**DATA SHOWN**
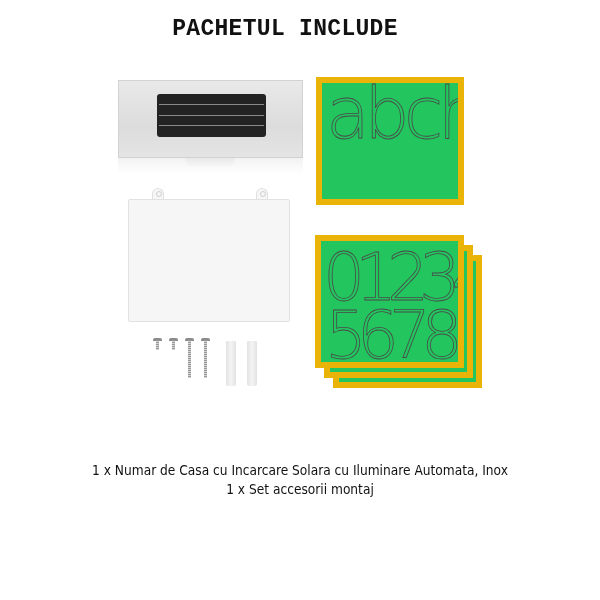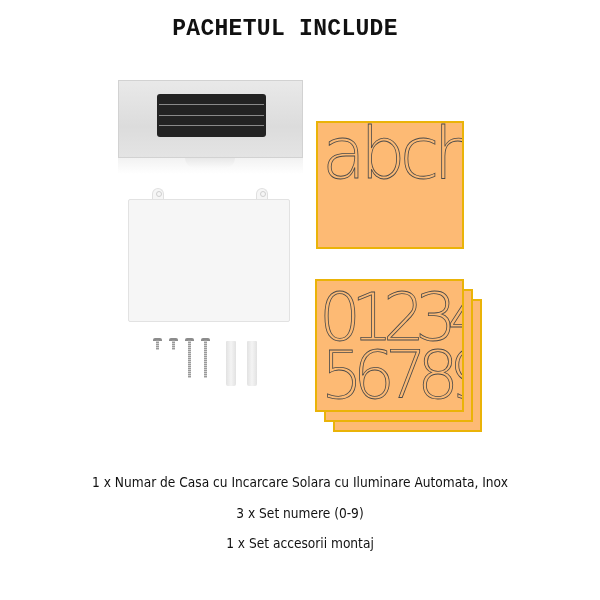"abch" .sheet { background: #fdba74 -> #22c55e; border: 2px solid #eab308 -> 6px solid #eab308; margin-top: 44px -> none }
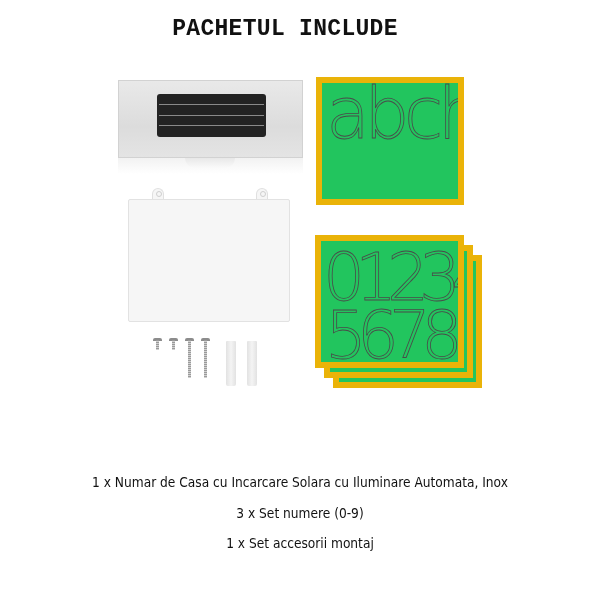"1 x Numar de Casa" .caption div { margin-top: 12px -> none }
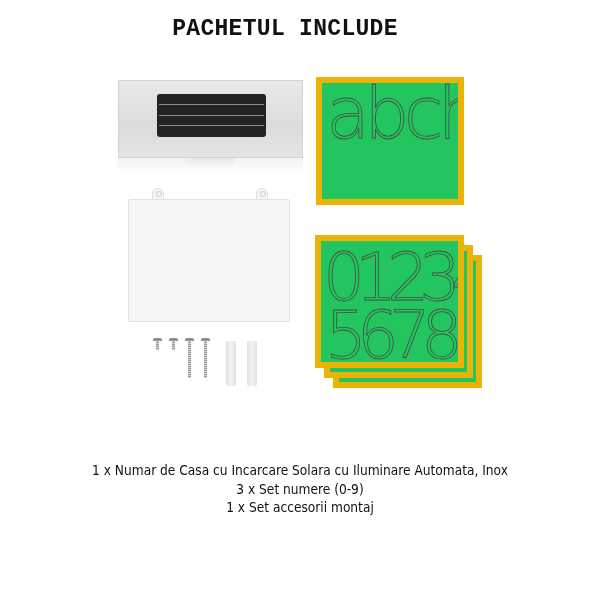"3 x Set numere (0-9)" div { html: <div>3 x Set numere (0-9)</div> -> none }
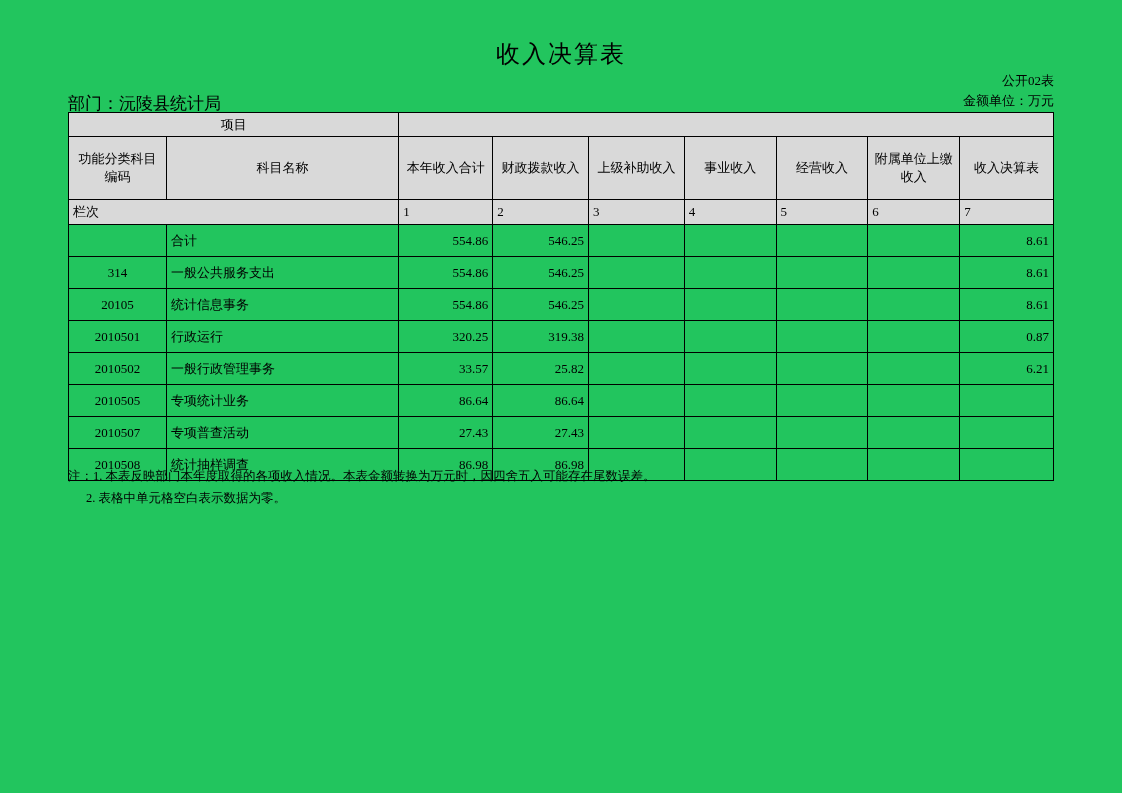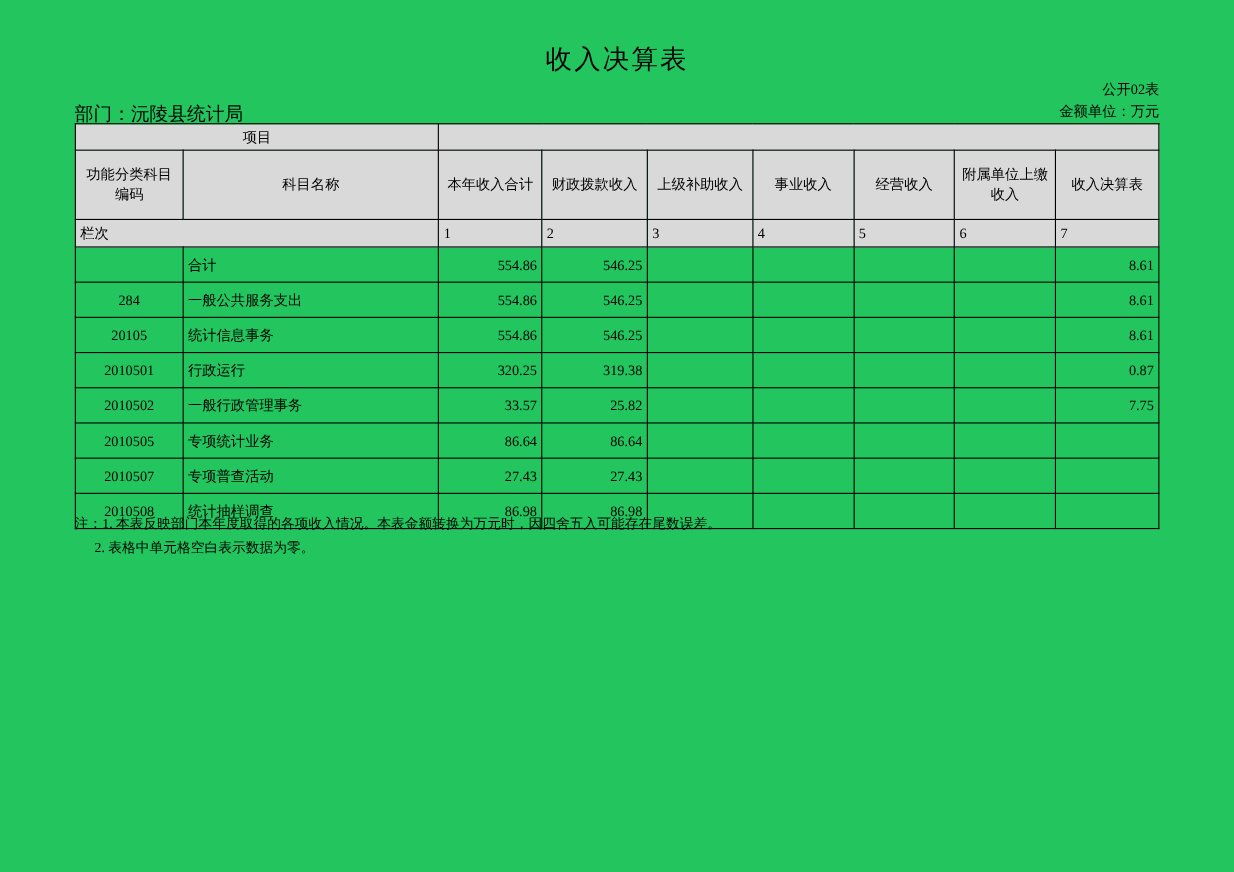"284" td.c-code { text: 284 -> 314 }
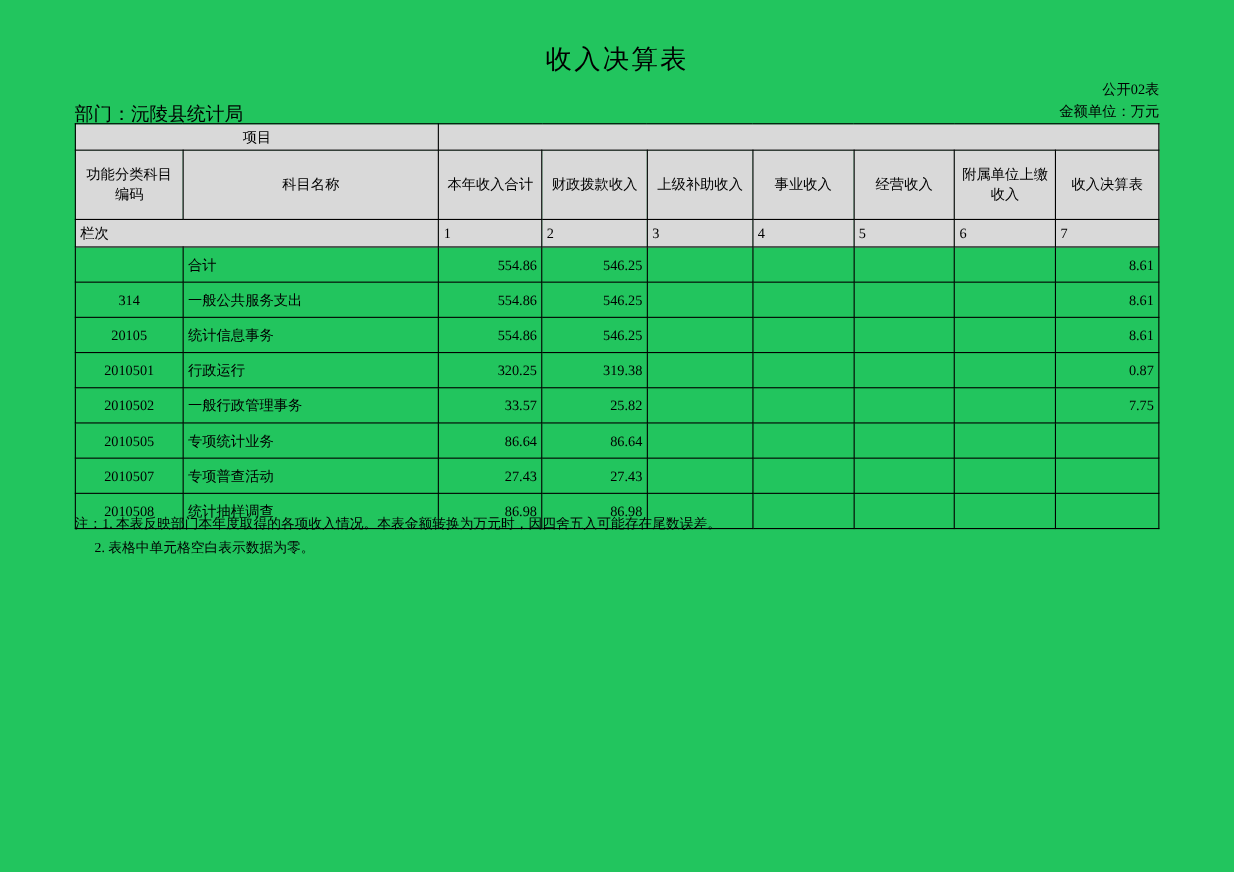"7.75" td.c-num { text: 7.75 -> 6.21 }
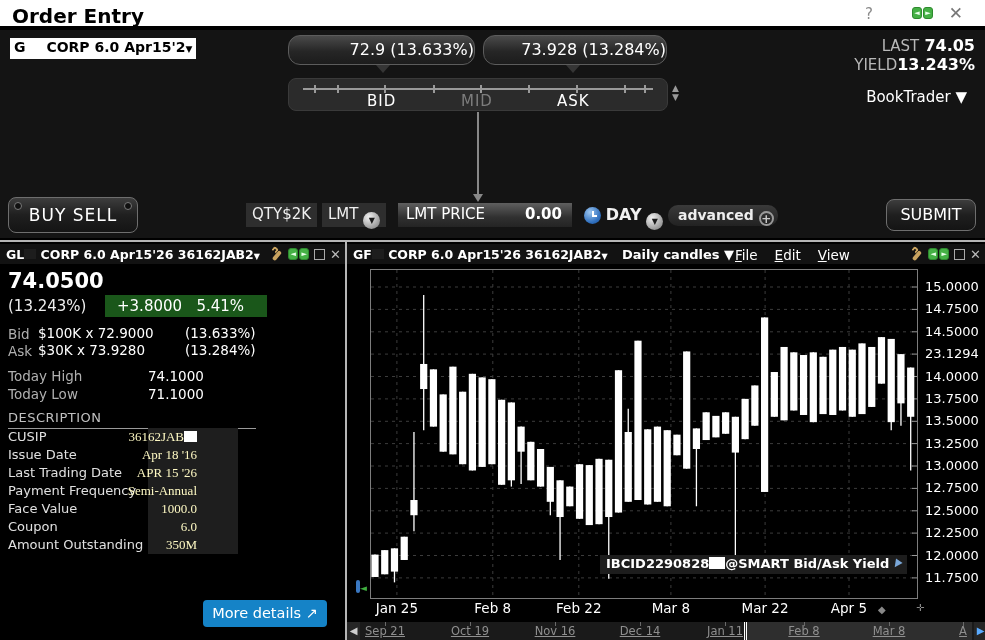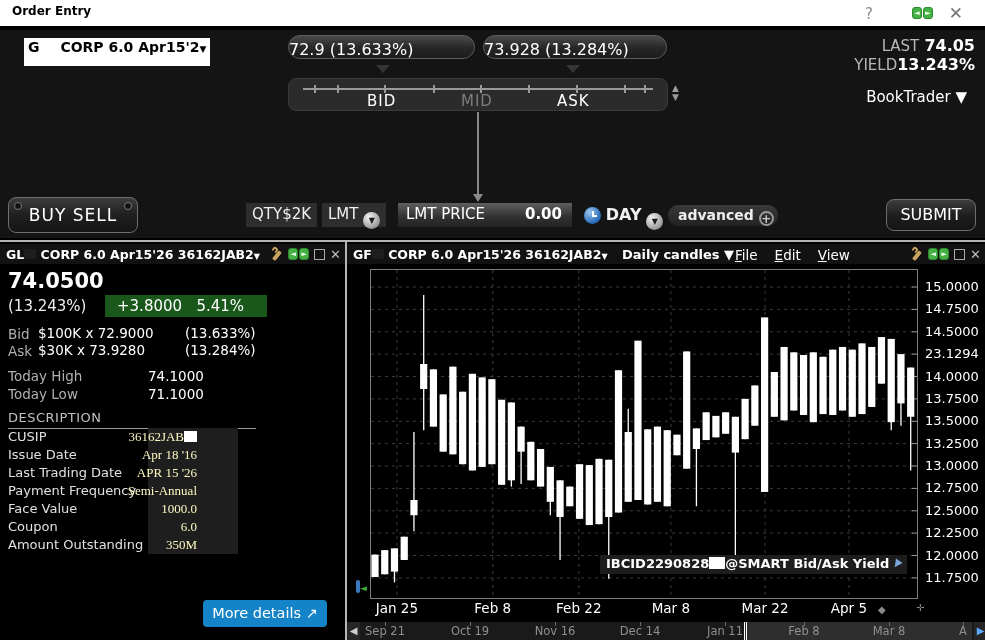"Order Entry" #titlebar .title { font-size: 12px -> 20px }
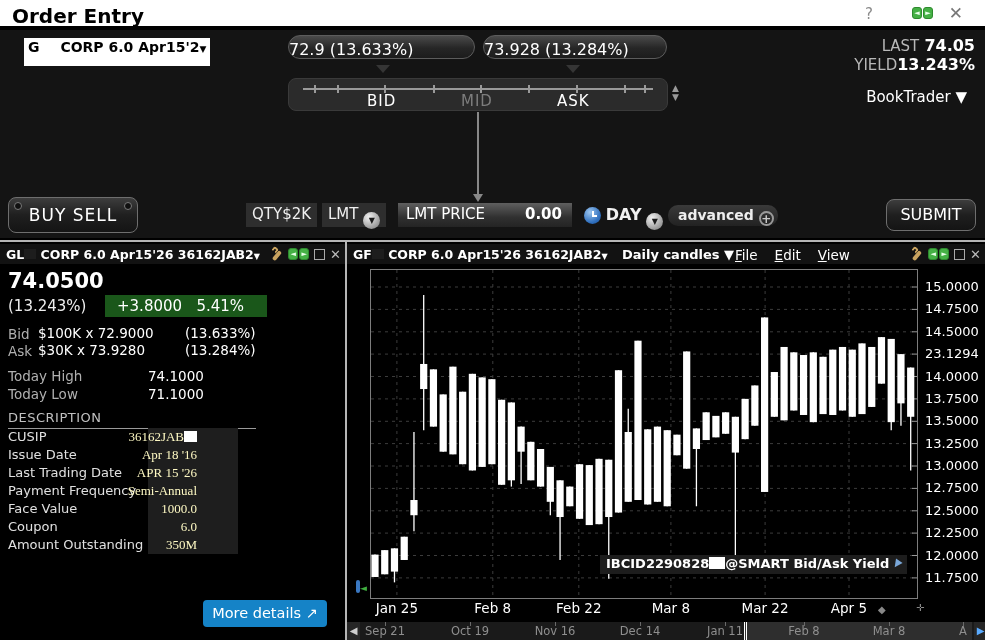"G CORP 6.0 Apr15'2▼" #instrument { height: 28px -> 21px; margin-left: 14px -> none }
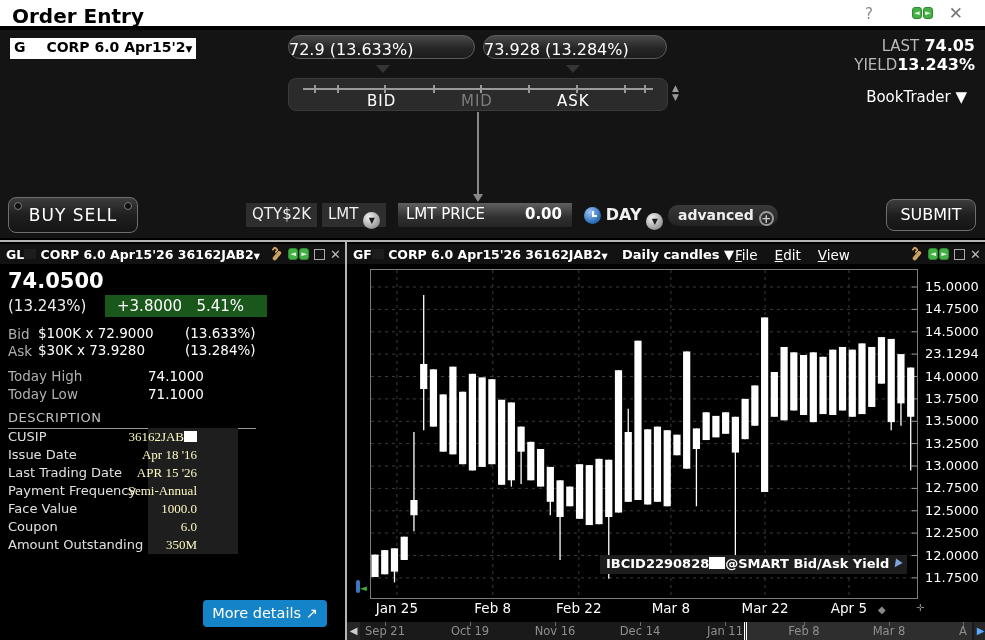"72.9 (13.633%)" .bubble { height: 24px -> 30px; text-align: left -> right }
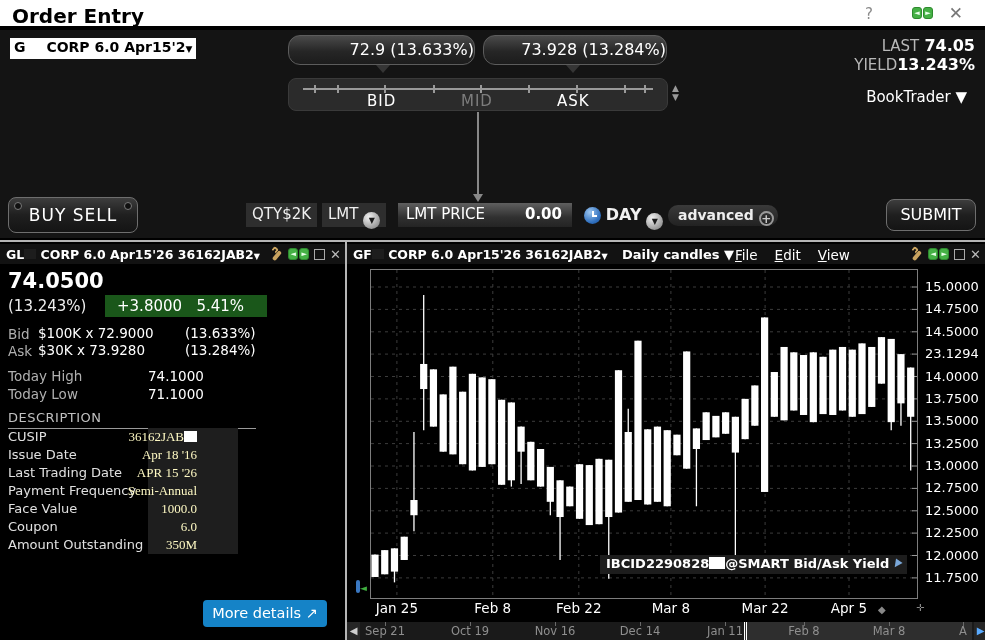"Sep 21" .sb-label { text-decoration: none -> underline }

**YOUR TASK**
Restate, exactly as they appear, the line with "height: 24px ->" and all the lines after it up to the end of the data above; images do not belong in the copy.

**WRITTEN ANSWER**
"72.9 (13.633%)" .bubble { height: 24px -> 30px; text-align: left -> right }
"Sep 21" .sb-label { text-decoration: none -> underline }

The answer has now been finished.